____ Task material

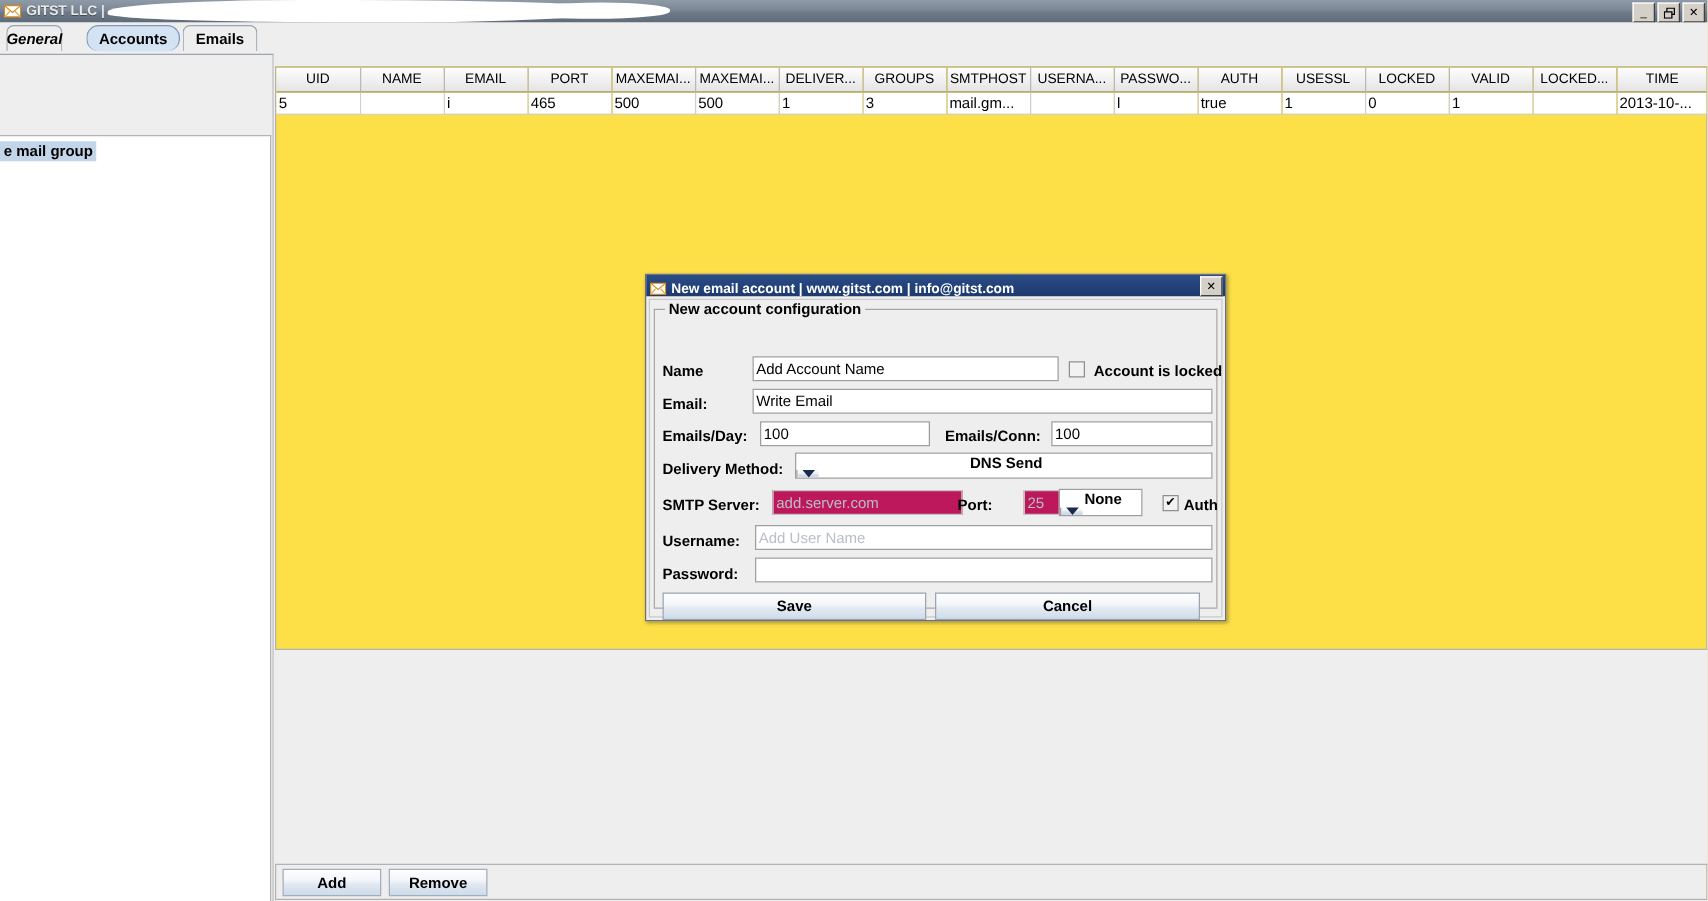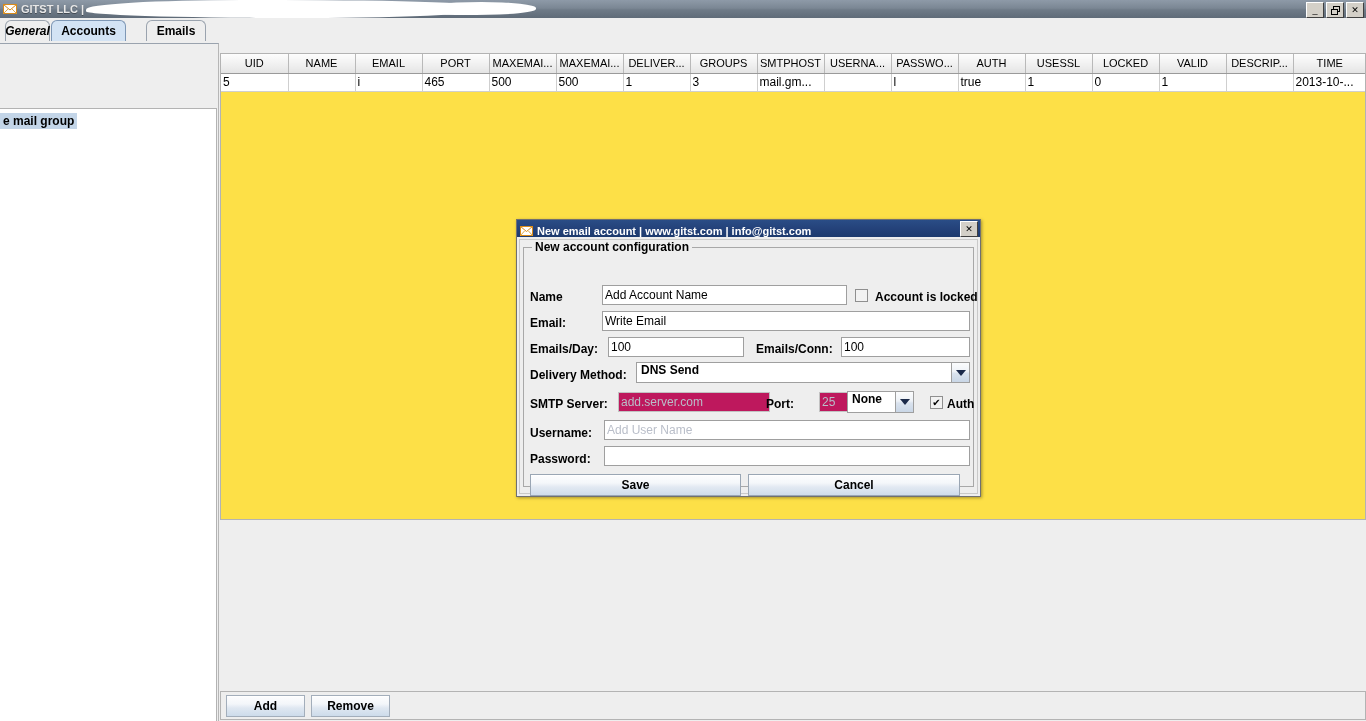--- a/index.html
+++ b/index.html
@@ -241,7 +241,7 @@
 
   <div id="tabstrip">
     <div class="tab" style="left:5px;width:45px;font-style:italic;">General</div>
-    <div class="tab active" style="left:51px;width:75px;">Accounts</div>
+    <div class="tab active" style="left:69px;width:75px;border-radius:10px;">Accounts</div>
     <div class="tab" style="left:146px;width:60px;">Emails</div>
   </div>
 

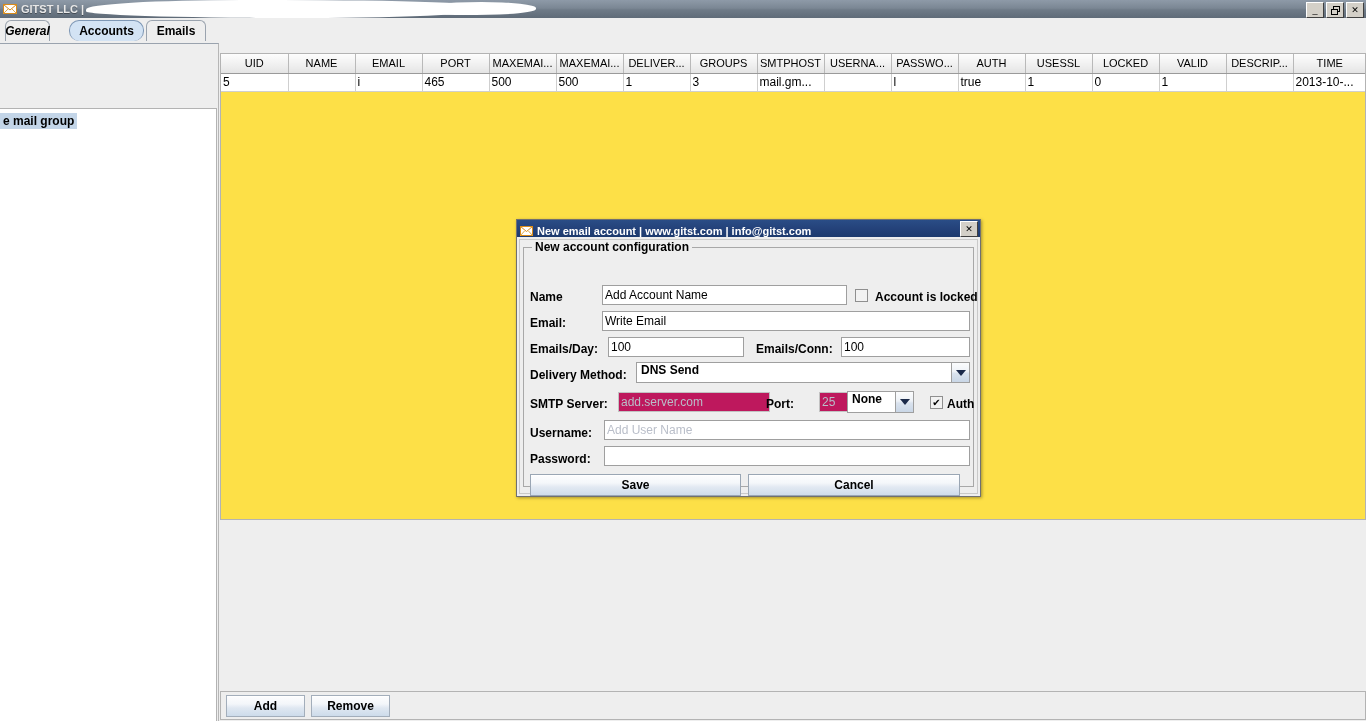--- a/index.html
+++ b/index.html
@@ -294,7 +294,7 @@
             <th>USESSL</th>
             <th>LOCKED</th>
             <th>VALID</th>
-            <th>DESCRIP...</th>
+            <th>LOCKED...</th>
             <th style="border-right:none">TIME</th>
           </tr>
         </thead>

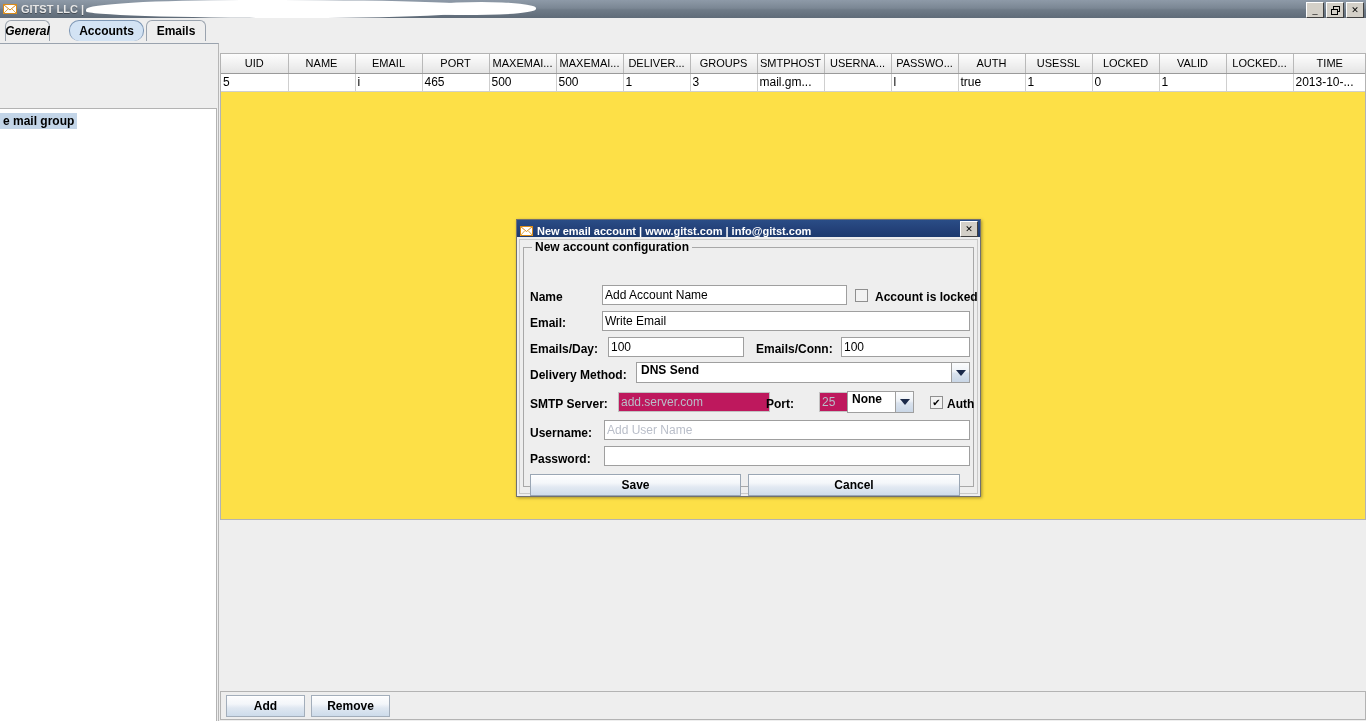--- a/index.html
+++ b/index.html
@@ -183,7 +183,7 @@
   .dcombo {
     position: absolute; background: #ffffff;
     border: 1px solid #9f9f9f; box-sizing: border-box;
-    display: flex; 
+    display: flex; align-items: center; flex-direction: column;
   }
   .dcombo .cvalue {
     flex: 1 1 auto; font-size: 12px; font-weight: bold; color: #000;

________
____ Task material

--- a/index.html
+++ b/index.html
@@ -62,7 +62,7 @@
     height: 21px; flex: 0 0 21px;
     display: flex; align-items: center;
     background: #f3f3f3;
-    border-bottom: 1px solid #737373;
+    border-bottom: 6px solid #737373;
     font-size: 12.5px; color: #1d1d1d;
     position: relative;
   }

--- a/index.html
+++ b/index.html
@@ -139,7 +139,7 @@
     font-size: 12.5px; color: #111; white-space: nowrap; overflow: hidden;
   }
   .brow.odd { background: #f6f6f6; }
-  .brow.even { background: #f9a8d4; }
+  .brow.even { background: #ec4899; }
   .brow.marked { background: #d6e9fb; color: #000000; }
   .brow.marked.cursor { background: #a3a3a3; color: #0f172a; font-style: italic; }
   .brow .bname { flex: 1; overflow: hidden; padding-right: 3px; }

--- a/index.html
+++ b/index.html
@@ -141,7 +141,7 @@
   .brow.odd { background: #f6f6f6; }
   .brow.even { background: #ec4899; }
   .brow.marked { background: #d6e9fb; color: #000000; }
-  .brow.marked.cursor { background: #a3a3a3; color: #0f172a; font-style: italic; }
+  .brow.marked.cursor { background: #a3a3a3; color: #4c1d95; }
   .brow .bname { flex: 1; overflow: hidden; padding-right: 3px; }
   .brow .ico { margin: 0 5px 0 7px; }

________

▸ Task
Check each line of the entries above for the string "marked", and return those that contain it.

▸ Answer section
   .brow.marked { background: #d6e9fb; color: #000000; }
   .brow.marked.cursor { background: #a3a3a3; color: #0f172a; font-style: italic; }
   .brow.marked { background: #d6e9fb; color: #000000; }
-  .brow.marked.cursor { background: #a3a3a3; color: #0f172a; font-style: italic; }
+  .brow.marked.cursor { background: #a3a3a3; color: #4c1d95; }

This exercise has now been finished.